** Opening Data under study block **

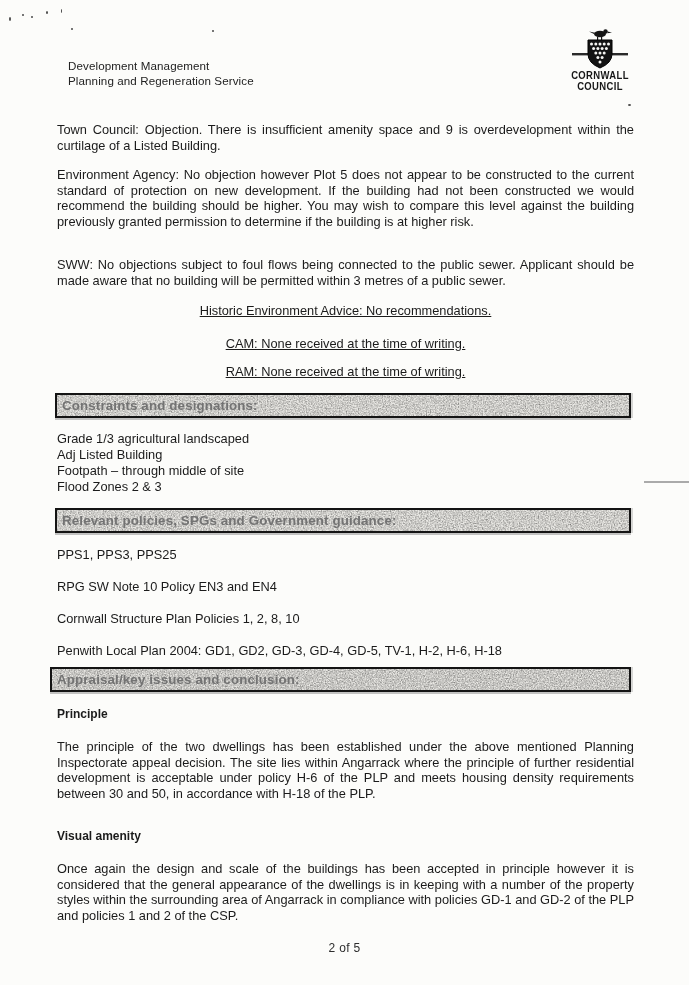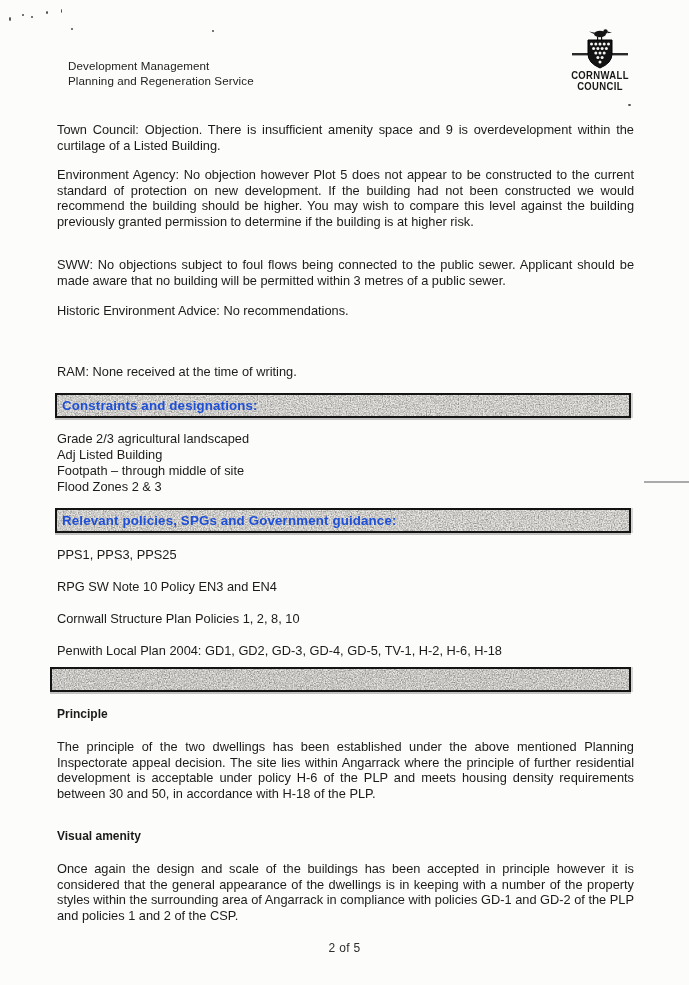"Historic Environment Advice: No" .single { text-align: left -> center; text-decoration: none -> underline }
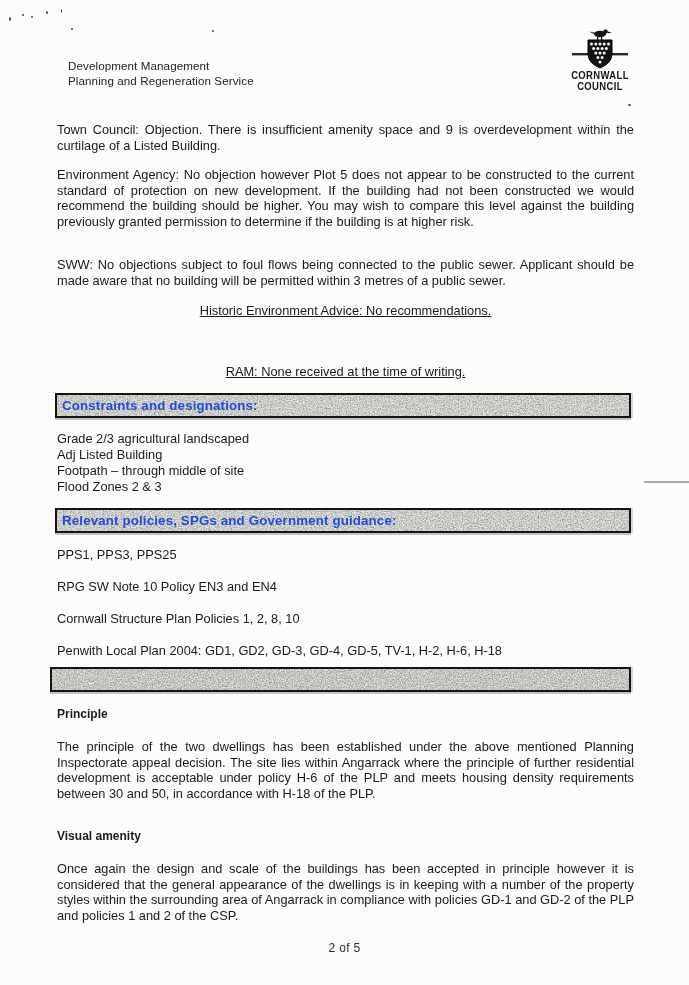"CAM: None received at the" div.para { html: none -> <div>CAM: None received at the time of writing.</div> }
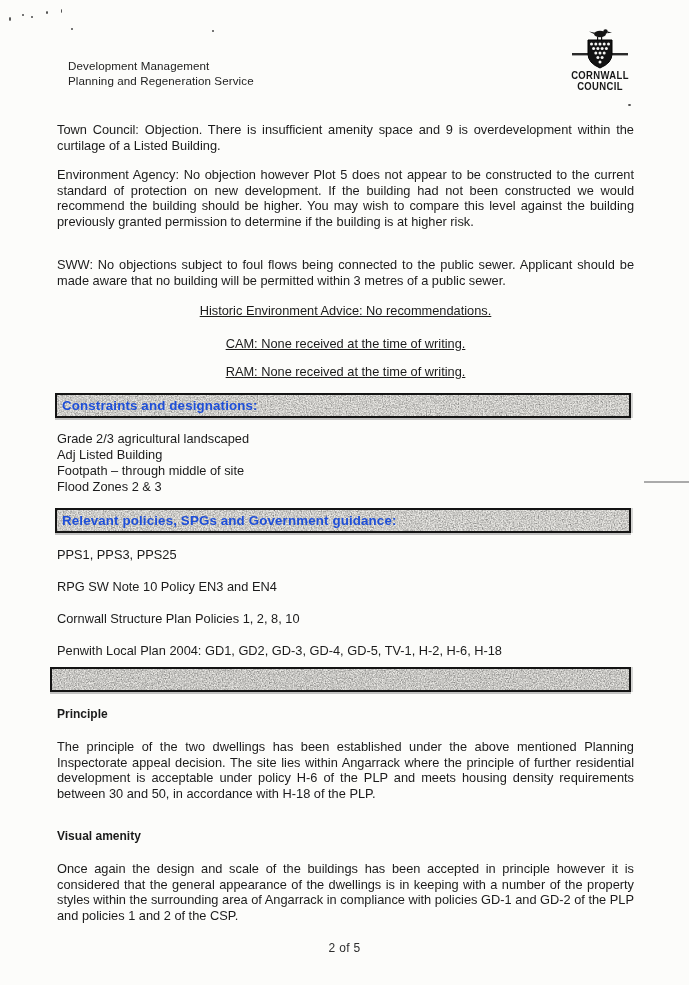"Constraints and designations:" .bar .label { color: #1d4ed8 -> #737373 }
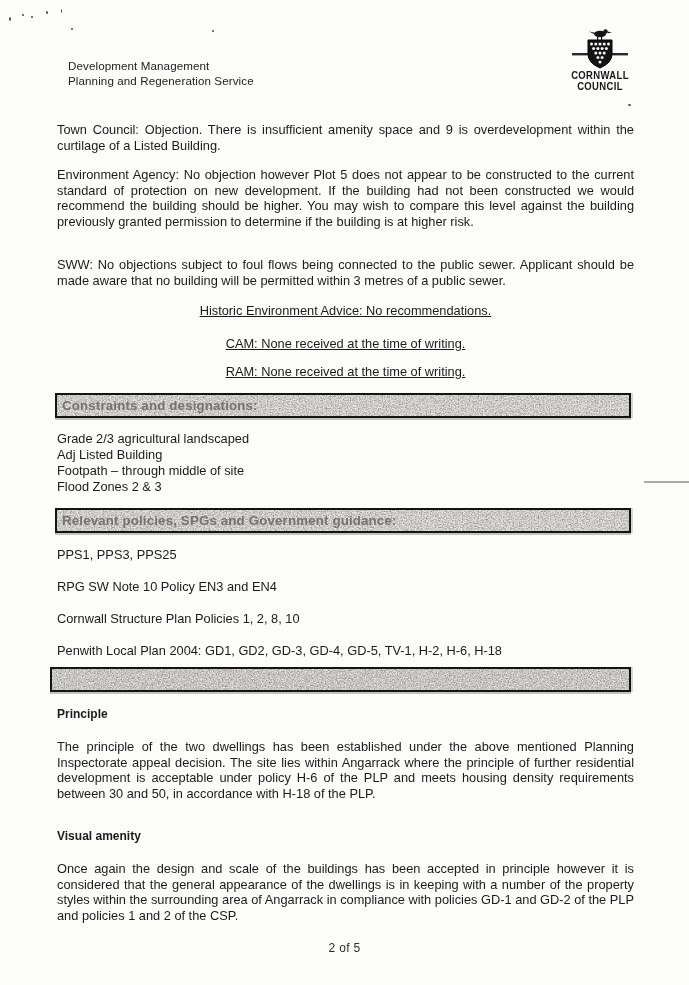"Grade 2/3 agricultural landscaped" div { text: 2/3 -> 1/3 }
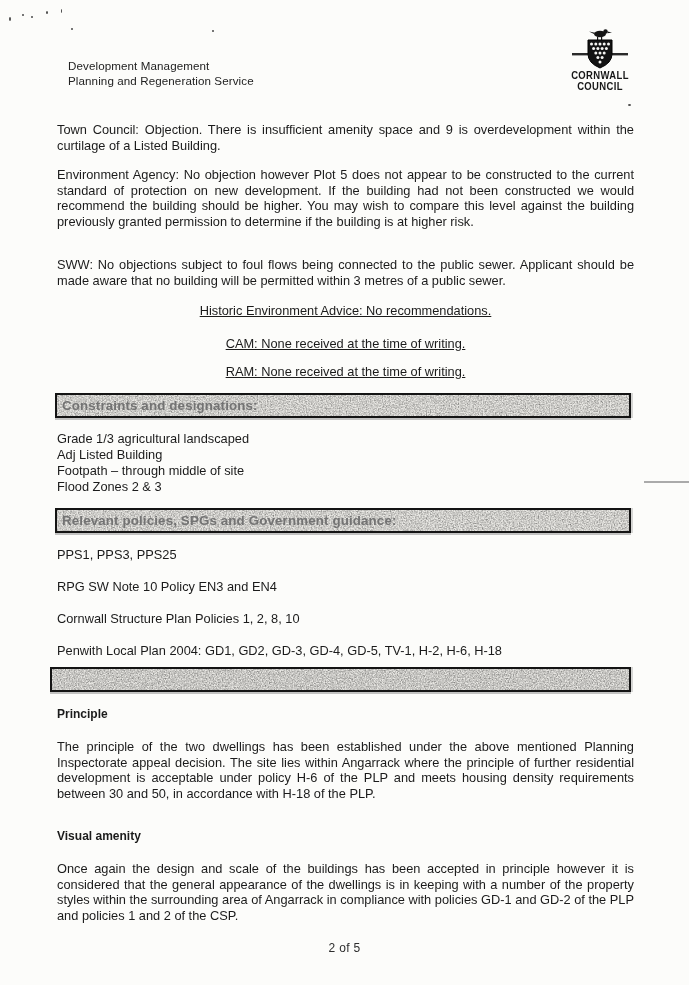"Appraisal/key issues and conclusion:" span.label { html: none -> <span>Appraisal/key issues and conclusion:</span> }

** Closing Data under study block **

**Assignment**
Copy every record exactly, dropping the images.

**Your response**
"Historic Environment Advice: No" .single { text-align: left -> center; text-decoration: none -> underline }
"CAM: None received at the" div.para { html: none -> <div>CAM: None received at the time of writing.</div> }
"Constraints and designations:" .bar .label { color: #1d4ed8 -> #737373 }
"Grade 2/3 agricultural landscaped" div { text: 2/3 -> 1/3 }
"Appraisal/key issues and conclusion:" span.label { html: none -> <span>Appraisal/key issues and conclusion:</span> }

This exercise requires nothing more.